No more pain in the tra$h

Senator Jeff Klein helped homeowner Rosanna Gennarelli push the Sanitation Department to install a trashcan at the bus stop in front of her house. Photo by Robert Benimoff

Rosanna Gennarelli and homeowners everywhere: one. Sanitation Department: zero.

On Friday, December 11, Gennarelli, a 51-year old E. Tremont Avenue resident, was thrilled to find a city-issued trashcan at the Bx40/Bx42 bus stop in front of her house. Gennarelli set off a mini-media firestorm in November when she told her “trashy” tale to the Bronx Times Reporter.

In 2000 or 2001, the MTA extended a bus stop from the corner of E. Tremont and Randall avenues, in front of Pete’s Donut Shop & Restaurant, to the middle of the block between Philip and Randall avenues, in front of several houses.

One of the trashcans stayed on the corner. The other disappeared. The MTA consulted Community Board 10 at a meeting prior to the change but Gennarelli, who works in Manhattan, wasn’t able to attend, she said.

The trouble bubbled when city Sanitation Department workers began to ticket Gennarelli and her neighbors for trash dropped on their sidewalk and lawns by bus users: MetroCard wrappers, soda pop bottles and cigarettes.

Gennarelli fought to have ticket after $300 ticket excused. Senator Jeff Klein wrote a letter on her behalf to the city Environmental Control Board, which hears ticket cases. But Gennarelli was ticketed yet again on Saturday, November 14 and Thursday, November 19. Years ago, when Gennarelli purchased a trashcan for the bus stop with money out of her own pocket, a Sanitation Department supervisor informed her that trashcans were only allowed on corners.
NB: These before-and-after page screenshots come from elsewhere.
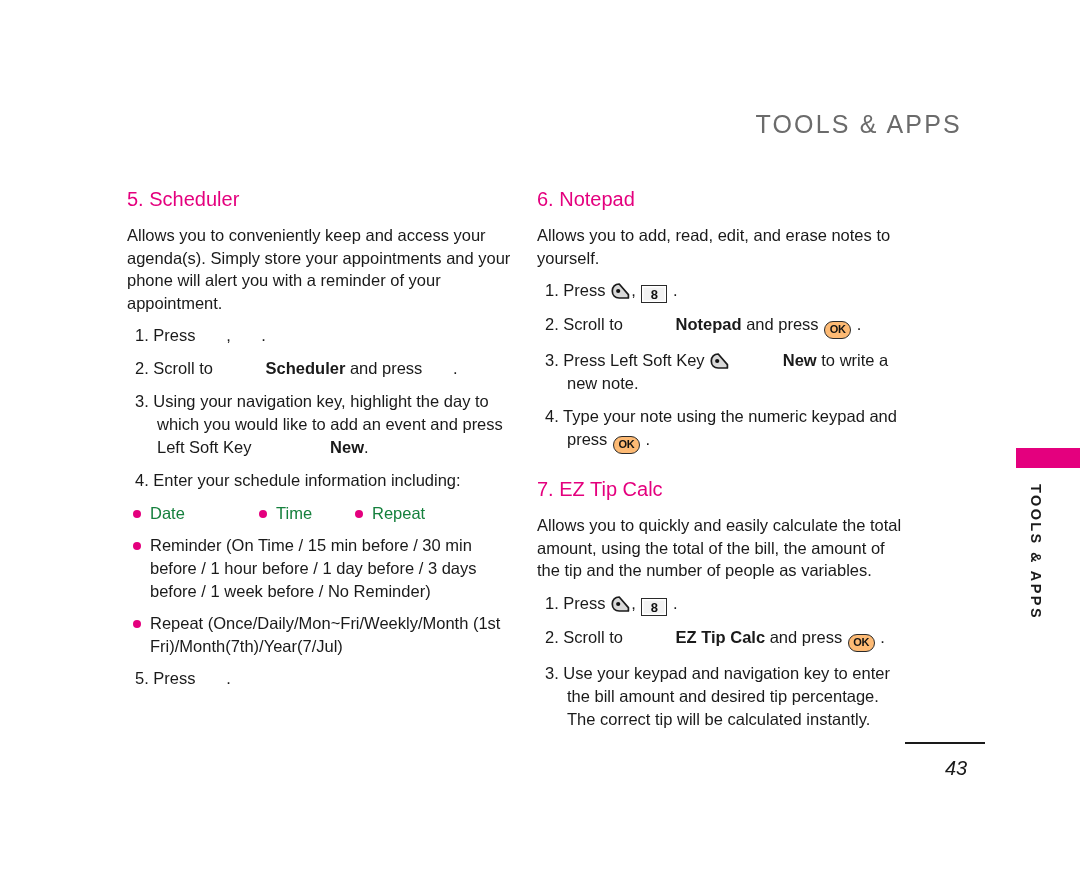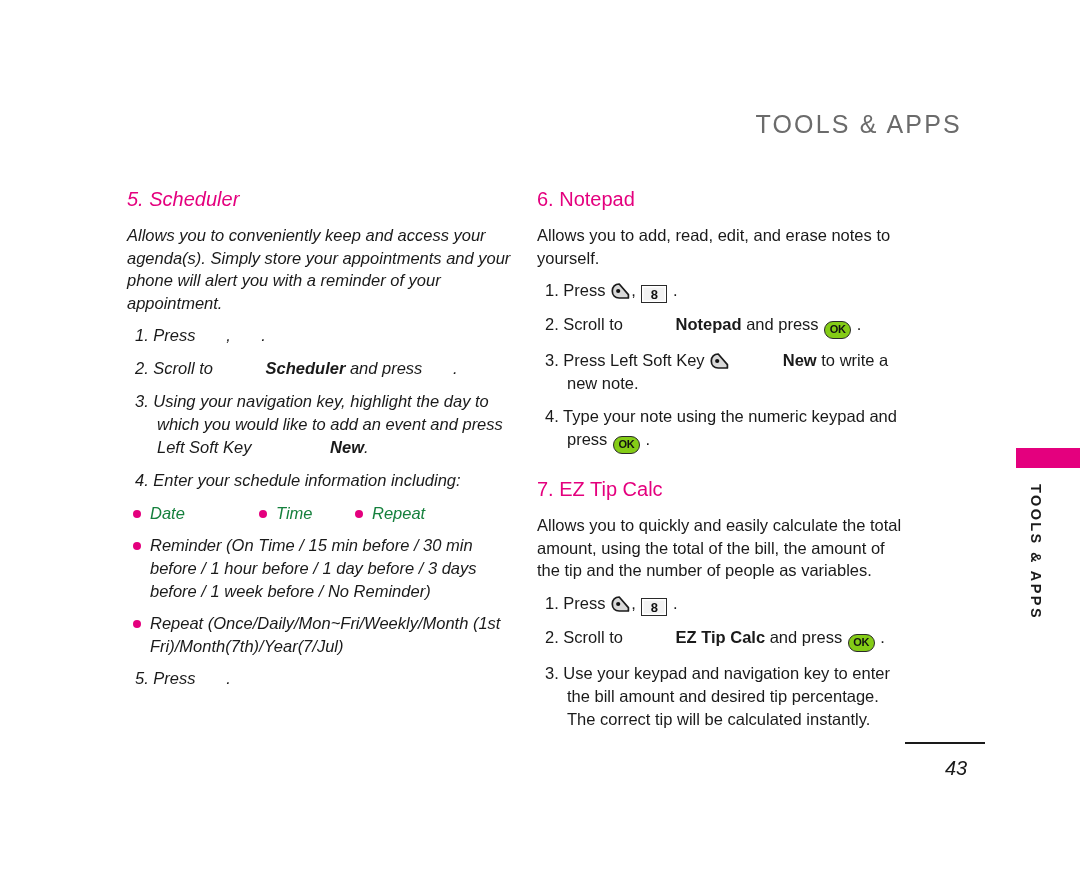--- a/index.html
+++ b/index.html
@@ -39,7 +39,7 @@
     position: absolute;
     top: 0;
   }
-  .col-left  { left: 127px; width: 385px; font-style: italic; }
+  .col-left  { left: 127px; width: 385px; }
   .col-right { left: 537px; width: 375px; }
 
   

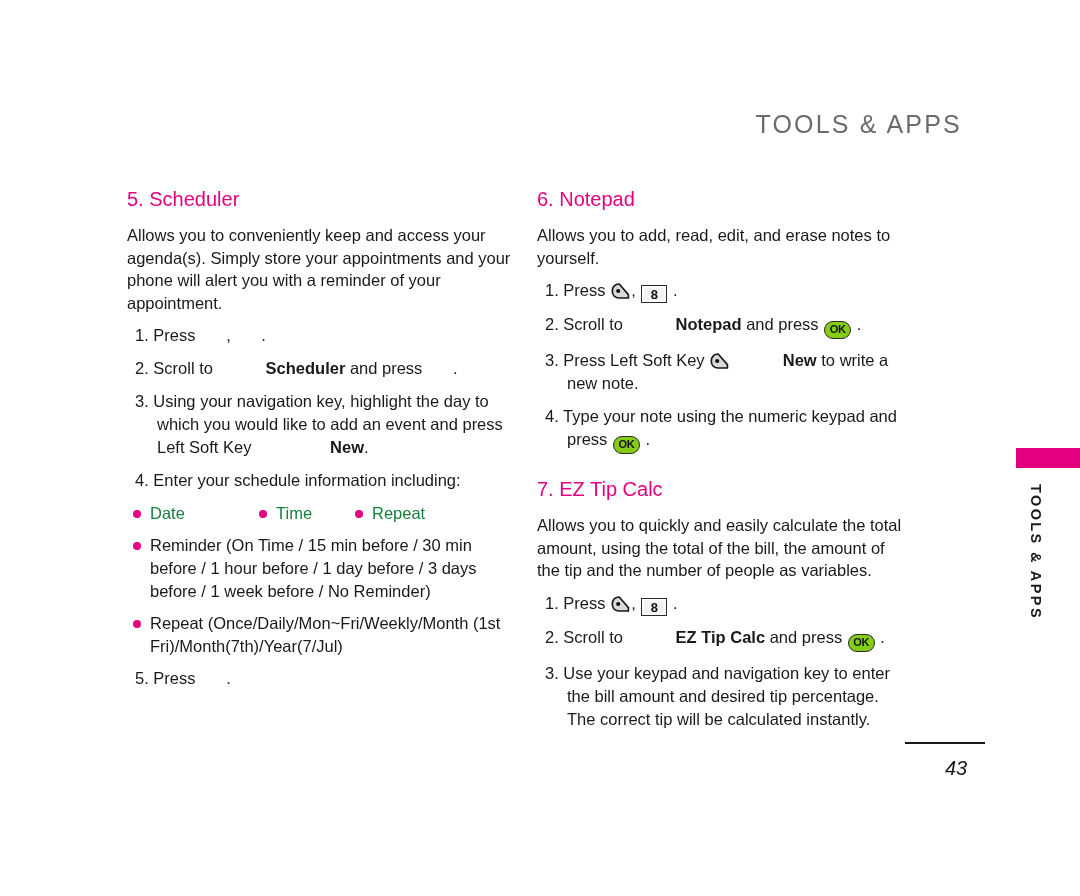--- a/index.html
+++ b/index.html
@@ -109,7 +109,7 @@
     height: 18px;
     border: 1.8px solid #2a2a2a;
     border-radius: 9px;
-    background: #84cc16;
+    background: #fdba74;
     font-size: 11px;
     font-weight: 700;
     line-height: 15px;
Gennarelli was down in the dumps until her story made headlines and the trashcan appeared.

“I’m delighted,” she said. “The bus riders use it. Before, the sidewalk was filthy. They had no option.”

Gennarelli hopes her triumph will help other homeowners around the city, particularly seniors.

“There are a lot of old people who pay tickets,” she said. “They live on fixed incomes.”

Although Gennarelli has become a minor celebrity in Throggs Neck – a fellow homeowner sent her “fan mail” last week – she referred to her fight as “common sense” and refused to bash the Sanitation Department.

“I appreciated the attention,” Genarelli said. “I think people imagined themselves in the same situation and were upset. But Sanitation and I want the same thing. I want a clean sidewalk. Sanitation wants a clean sidewalk.”

Gennarelli suggested that homeowners in similar binds ask elected officials for help, as she did.

“It shouldn’t have taken so long,” Klein said. “But I’m glad Sanitation finally installed the trashcan.”

The senator and Gennarelli plan to squash Gennarelli’s final trash ticket. The Sanitation Department hadn’t responded to requests for comment as of press time.